Furlong era consciente de lo fácil que era perderlo todo. Aunque no se había aventurado lejos, se desplazaba con frecuencia, y había visto a muchos desafortunados en el pueblo y en los caminos rurales. Las colas de los desempleados se estaban haciendo cada vez más largas y había hombres que no podían pagar sus facturas de electricidad, que vivían en casas tan frías como bunkers, que dormían con sus abrigos puestos. Las mujeres, el primer viernes de cada mes, hacían fila contra la pared de la oficina de correos con las bolsas de los mandados, esperando para cobrar las asignaciones por hijos. Y más allá, en los campos, había sabido que las vacas se quedaban berreando para ser ordeñadas porque el hombre que las cuidaba se había ido repentinamente y había tomado el barco a Inglaterra. Una vez, recogió y llevó al pueblo a un hombre de St. Mullins que tenía que pagar una factura y él le dijo que habían tenido que vender el automóvil porque no podían dormir sabiendo lo que debían, y que el banco les estaba cayendo encima. Y una mañana temprano, Furlong había visto a un chico en uniforme escolar tomándose la leche del cuenco del gato, detrás de la casa del cura.

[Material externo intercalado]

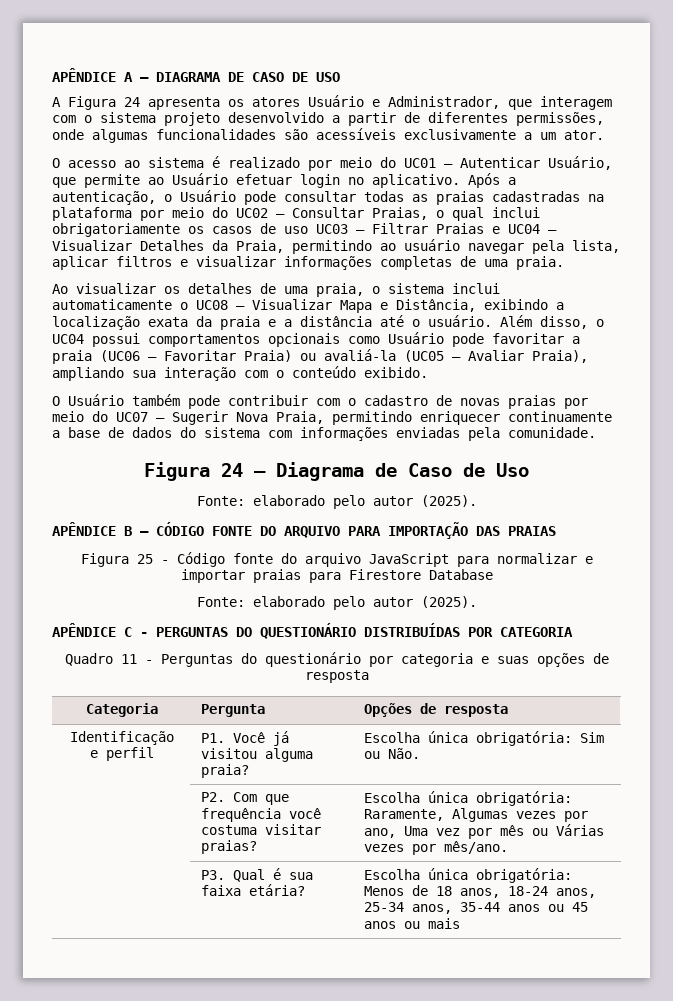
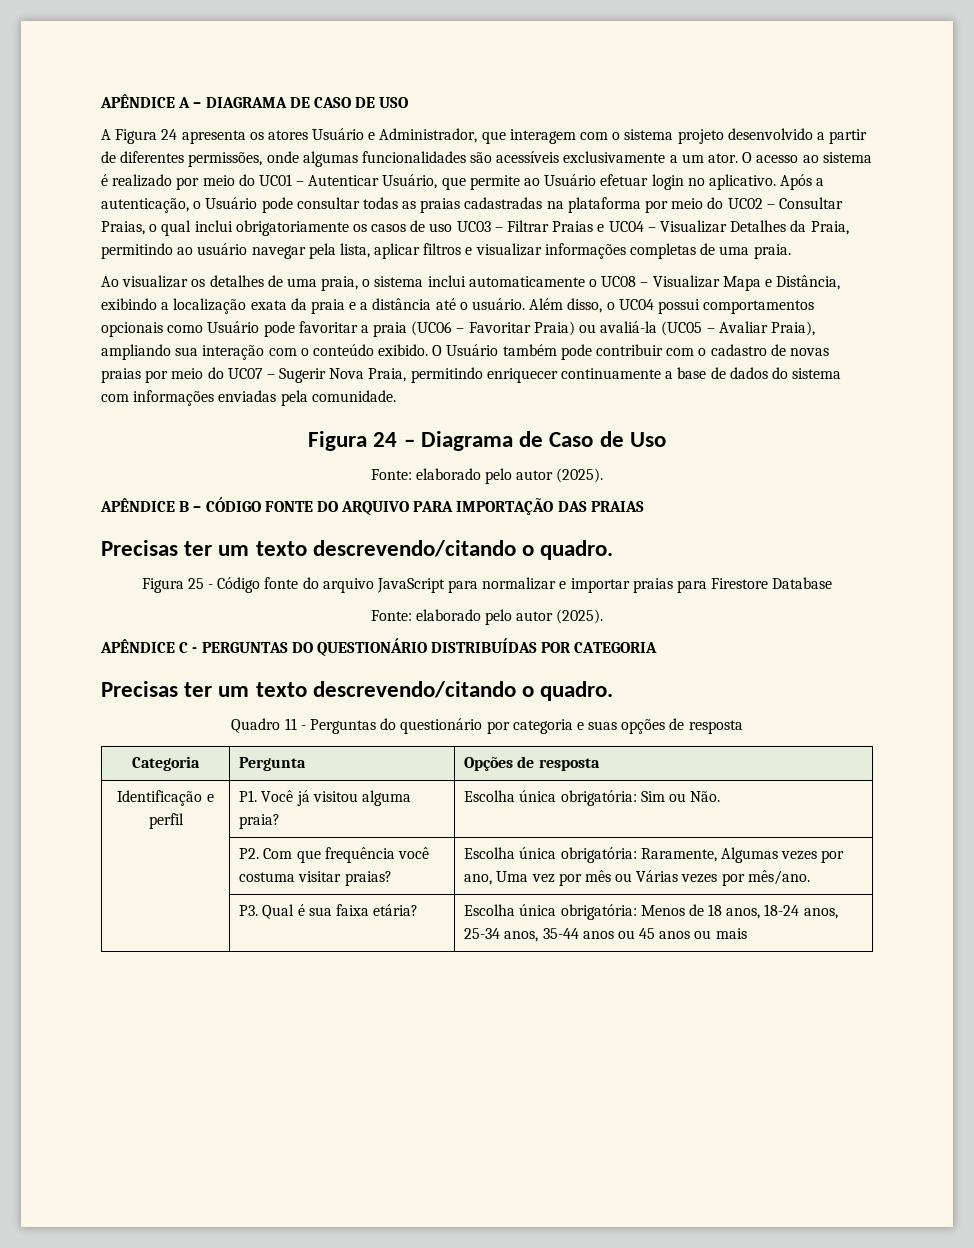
- A Figura 24 apresenta os atores Usuário e Administrador, que interagem com o sistema projeto desenvolvido a partir de diferentes permissões, onde algumas funcionalidades são acessíveis exclusivamente a um ator.
- O acesso ao sistema é realizado por meio do UC01 – Autenticar Usuário, que permite ao Usuário efetuar login no aplicativo.
+ A Figura 24 apresenta os atores Usuário e Administrador, que interagem com o sistema projeto desenvolvido a partir de diferentes permissões, onde algumas funcionalidades são acessíveis exclusivamente a um ator. O acesso ao sistema é realizado por meio do UC01 – Autenticar Usuário, que permite ao Usuário efetuar login no aplicativo.
- Além disso, o UC04 possui comportamentos opcionais como Usuário pode favoritar a praia (UC06 – Favoritar Praia) ou avaliá-la (UC05 – Avaliar Praia), ampliando sua interação com o conteúdo exibido.
- O Usuário também pode contribuir com o cadastro de novas praias por meio do UC07 – Sugerir Nova Praia, permitindo enriquecer continuamente a base de dados do sistema com informações enviadas pela comunidade.
+ Além disso, o UC04 possui comportamentos opcionais como Usuário pode favoritar a praia (UC06 – Favoritar Praia) ou avaliá-la (UC05 – Avaliar Praia), ampliando sua interação com o conteúdo exibido. O Usuário também pode contribuir com o cadastro de novas praias por meio do UC07 – Sugerir Nova Praia, permitindo enriquecer continuamente a base de dados do sistema com informações enviadas pela comunidade.
  APÊNDICE B – CÓDIGO FONTE DO ARQUIVO PARA IMPORTAÇÃO DAS PRAIAS
+ Precisas ter um texto descrevendo/citando o quadro.
  APÊNDICE C - PERGUNTAS DO QUESTIONÁRIO DISTRIBUÍDAS POR CATEGORIA
+ Precisas ter um texto descrevendo/citando o quadro.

Mientras hacía sus recorridas, Furlong no solía escuchar la radio, pero a veces la sintonizaba y se enteraba de las noticias. Era 1985, y los jóvenes estaban emigrando a Londres, Boston y Nueva York. Acababa de inaugurarse un nuevo aeropuerto en Knock; Haughey 3había ido para cortar la cinta. El Taoiseach había firmado un acuerdo con Thatcher sobre el norte, y la gente de Belfast marchaba en protesta batiendo tambores porque Dublín se metía en sus asuntos. 4Las multitudes en Cork y Kerry habían mermado, pero algunos todavía se reunían en los altares, con la esperanza de que una de las estatuas se volviera a mover. 5
En New Ross, había cerrado el astillero y Albatros, la gran fábrica de fertilizantes del otro lado del río, había despedido mucha gente. Bennett’s, a once empleados, y Graves & Co., donde había trabajado Eileen, y que había estado allí desde que él tenía memoria, había cerrado sus puertas. El subastador dijo que el negocio estaba frío como el hielo, que bien podría estar tratando de vender nieve a los esquimales. Y Miss Kenny, la florista, cuyo puesto estaba cerca del depósito de carbón, había cerrado su ventana con tablas; una noche, le había pedido a uno de los hombres de Furlong que sujetara la madera contrachapada con firmeza mientras ella ponía los clavos.